In the copy you make, include no pictures, and transcribe every record exactly.

(Items from a dataset)

------------

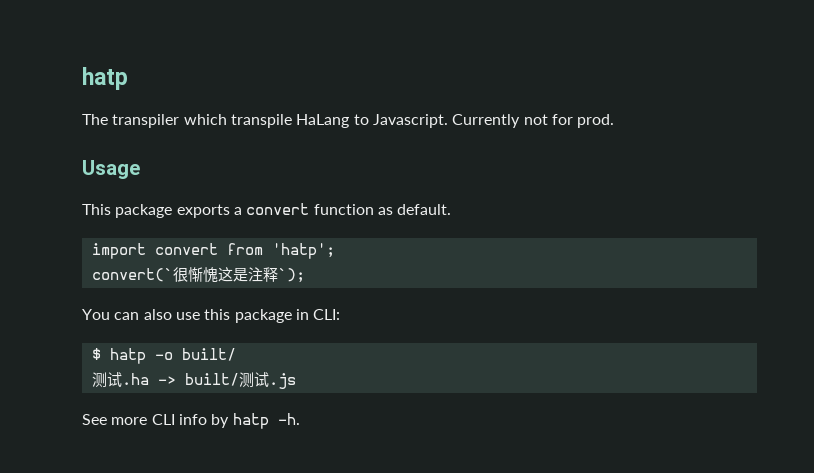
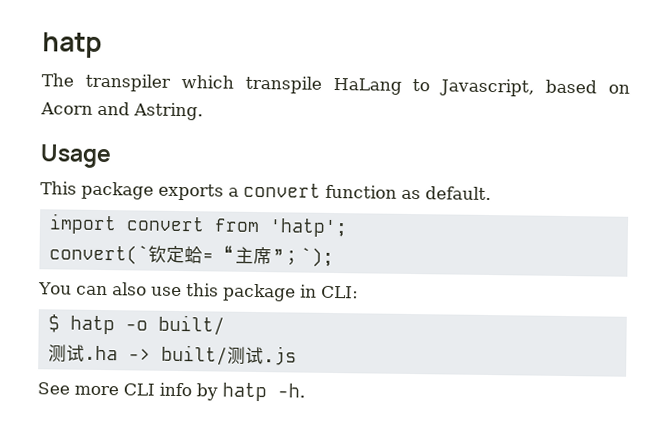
[372,114,615,128] Javascript. Currently not for prod. -> [439,78,630,97] [40,101,203,121] Javascript, based on Acorn and Astring.
[172,267,278,283] 很惭愧这是注释 -> [148,245,302,266] 钦定蛤= “主席”；

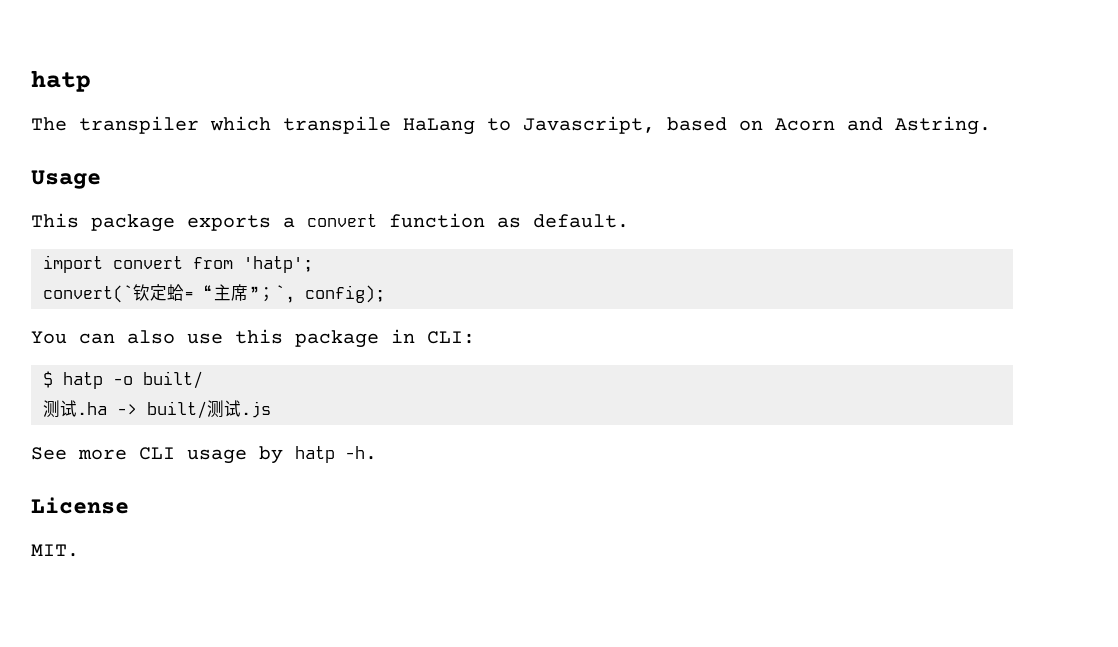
[300,247,335,268] `); -> [275,285,385,303] `, config);
[159,382,192,397] info -> [187,449,247,464] usage
(305, 390) none -> [31,497,129,514] [31,544,79,557] // License // MIT.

------------

(RESULT OF THIS TASK):
[372,114,615,128] Javascript. Currently not for prod. -> [439,78,630,97] [40,101,203,121] Javascript, based on Acorn and Astring.
[172,267,278,283] 很惭愧这是注释 -> [148,245,302,266] 钦定蛤= “主席”；

[300,247,335,268] `); -> [275,285,385,303] `, config);
[159,382,192,397] info -> [187,449,247,464] usage
(305, 390) none -> [31,497,129,514] [31,544,79,557] // License // MIT.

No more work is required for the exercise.